[Itemized modification records]

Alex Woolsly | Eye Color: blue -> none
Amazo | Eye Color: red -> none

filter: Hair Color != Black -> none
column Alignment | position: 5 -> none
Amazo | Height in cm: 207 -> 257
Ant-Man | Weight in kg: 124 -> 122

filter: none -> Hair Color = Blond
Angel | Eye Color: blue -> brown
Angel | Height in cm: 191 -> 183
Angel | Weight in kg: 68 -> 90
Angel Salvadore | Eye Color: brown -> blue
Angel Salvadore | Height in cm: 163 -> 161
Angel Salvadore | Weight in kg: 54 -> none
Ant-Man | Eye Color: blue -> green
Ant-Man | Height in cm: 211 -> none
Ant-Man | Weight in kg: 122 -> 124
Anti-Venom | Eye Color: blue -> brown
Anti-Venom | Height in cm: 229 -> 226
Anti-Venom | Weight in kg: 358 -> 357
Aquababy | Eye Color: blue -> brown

> [Task brief]: Transcribe the records in full, so that each line reads exactly as before.

> [Output for this task]:
Alex Woolsly | Eye Color: blue -> none
Amazo | Eye Color: red -> none

filter: Hair Color != Black -> none
column Alignment | position: 5 -> none
Amazo | Height in cm: 207 -> 257
Ant-Man | Weight in kg: 124 -> 122

filter: none -> Hair Color = Blond
Angel | Eye Color: blue -> brown
Angel | Height in cm: 191 -> 183
Angel | Weight in kg: 68 -> 90
Angel Salvadore | Eye Color: brown -> blue
Angel Salvadore | Height in cm: 163 -> 161
Angel Salvadore | Weight in kg: 54 -> none
Ant-Man | Eye Color: blue -> green
Ant-Man | Height in cm: 211 -> none
Ant-Man | Weight in kg: 122 -> 124
Anti-Venom | Eye Color: blue -> brown
Anti-Venom | Height in cm: 229 -> 226
Anti-Venom | Weight in kg: 358 -> 357
Aquababy | Eye Color: blue -> brown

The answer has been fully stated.